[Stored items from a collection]
--------------------
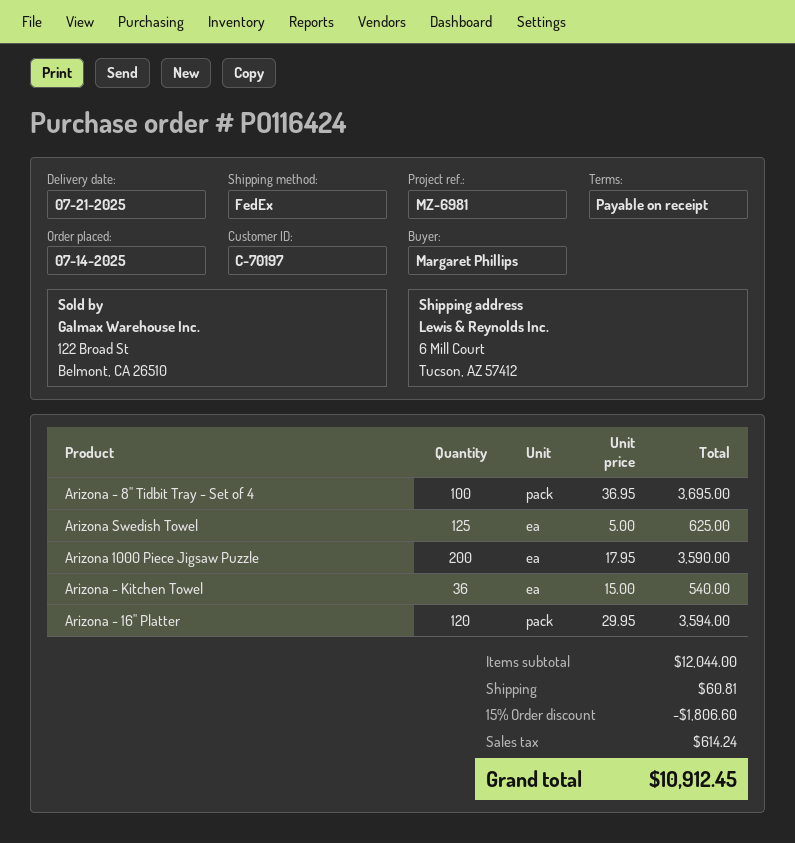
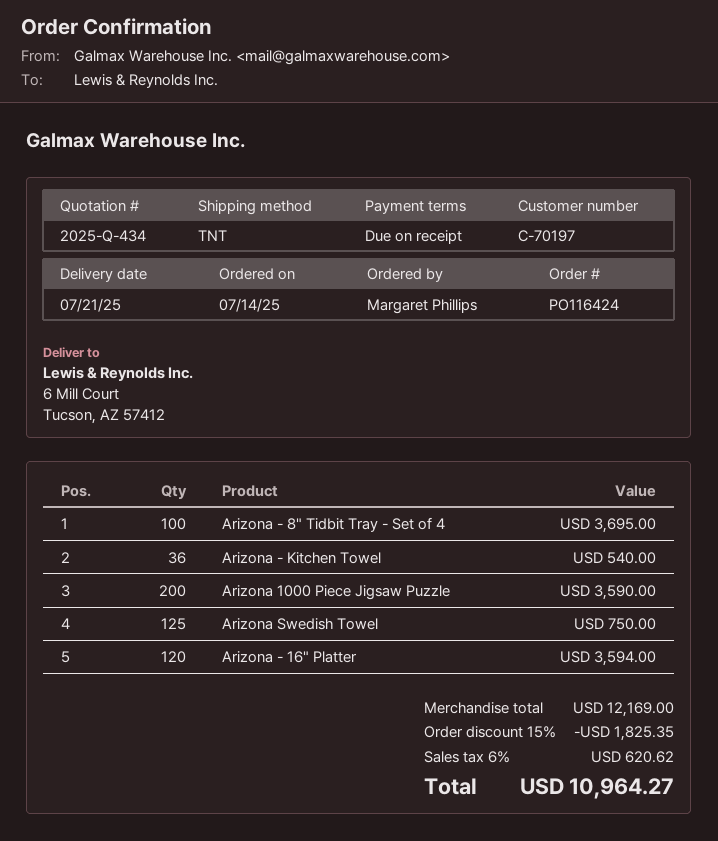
shipping method: FedEx -> TNT
Arizona Swedish Towel: 125 for 625.00 -> 125 for 750.00
subtotal: 12044.00 -> 12169.00
discount: 15% = 1806.60 -> 15% = 1825.35
shipping: 60.81 -> none
tax: 614.24 -> 620.62
total: 10912.45 -> 10964.27

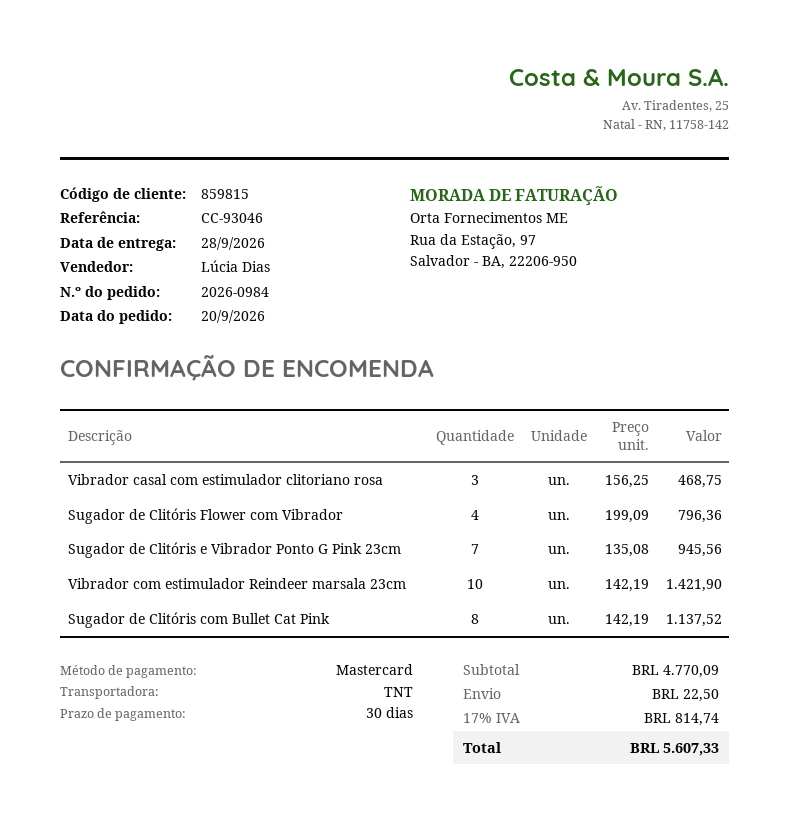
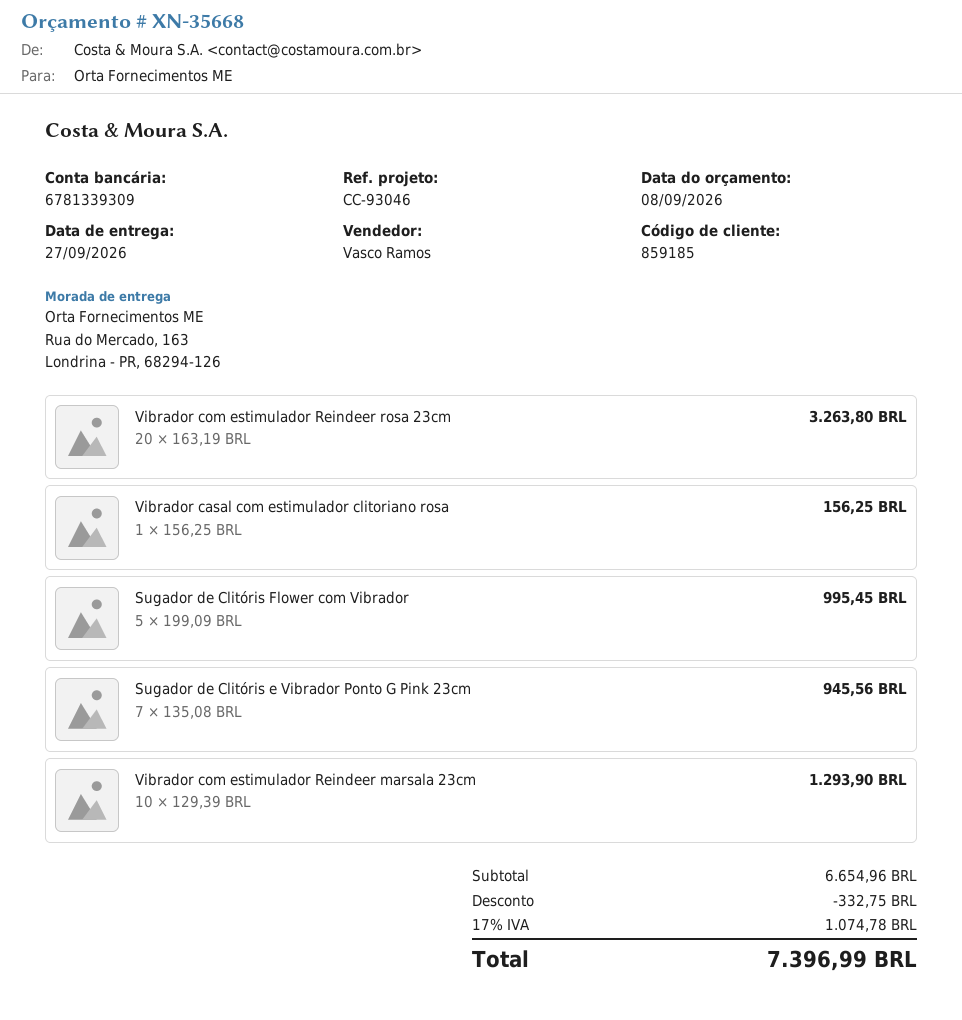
delivery date: 2026-09-28 -> 2026-09-27
customer number: 859815 -> 859185
sales rep: Lúcia Dias -> Vasco Ramos
Vibrador casal com estimulador clitoriano rosa: 3 x 156.25 = 468.75 -> 1 x 156.25 = 156.25
Sugador de Clitóris Flower com Vibrador: 4 x 199.09 = 796.36 -> 5 x 199.09 = 995.45
Vibrador com estimulador Reindeer marsala 23cm: 10 x 142.19 = 1421.90 -> 10 x 129.39 = 1293.90
Sugador de Clitóris com Bullet Cat Pink: 8 x 142.19 = 1137.52 -> none
Vibrador com estimulador Reindeer rosa 23cm: none -> 20 x 163.19 = 3263.80
subtotal: 4770.09 -> 6654.96
discount: none -> 332.75
shipping: 22.50 -> none
tax: 17% = 814.74 -> 17% = 1074.78
total: 5607.33 -> 7396.99

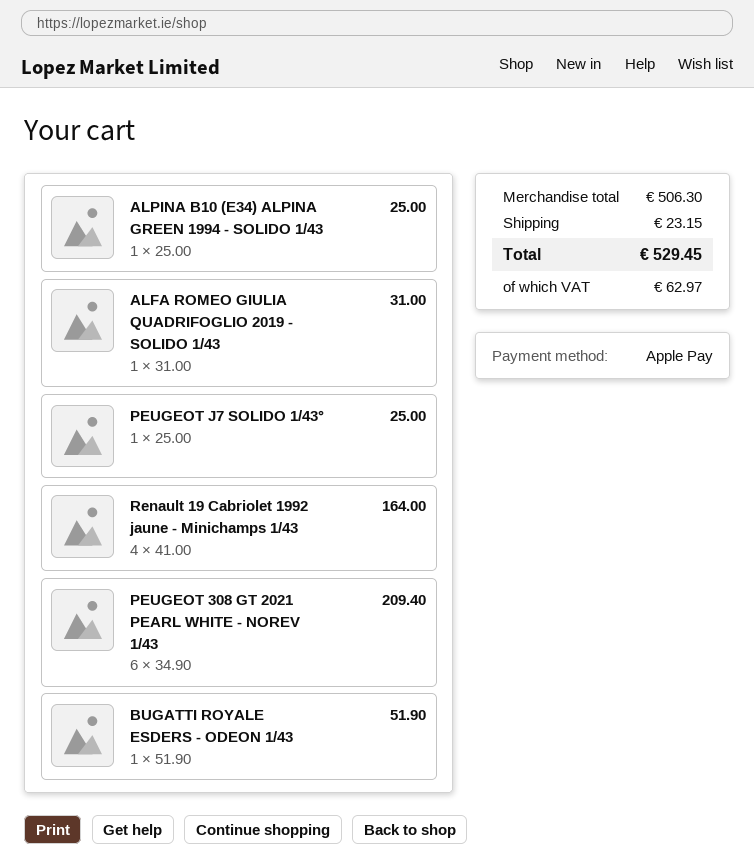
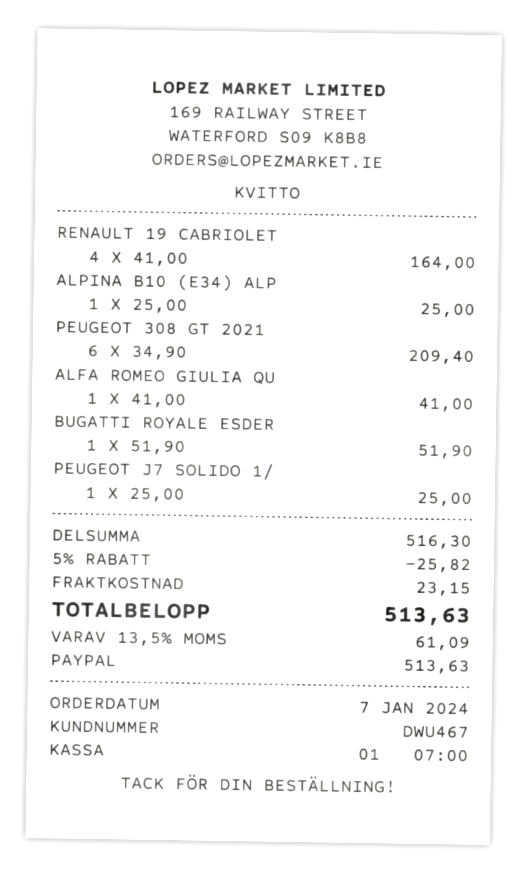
payment method: Apple Pay -> PayPal
ALFA ROMEO GIULIA QUADRIFOGLIO 2019 - SOLIDO 1/43: 1 x 31.00 = 31.00 -> 1 x 41.00 = 41.00
subtotal: 506.30 -> 516.30
discount: none -> 5% = 25.82
tax: 62.97 -> 61.09
total: 529.45 -> 513.63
--------------------
• **Exercise**
Whenever the string "Reindeer" shows up in a line of the records, that line counts; state how many lines count, and only that.

• **Response to this task**
2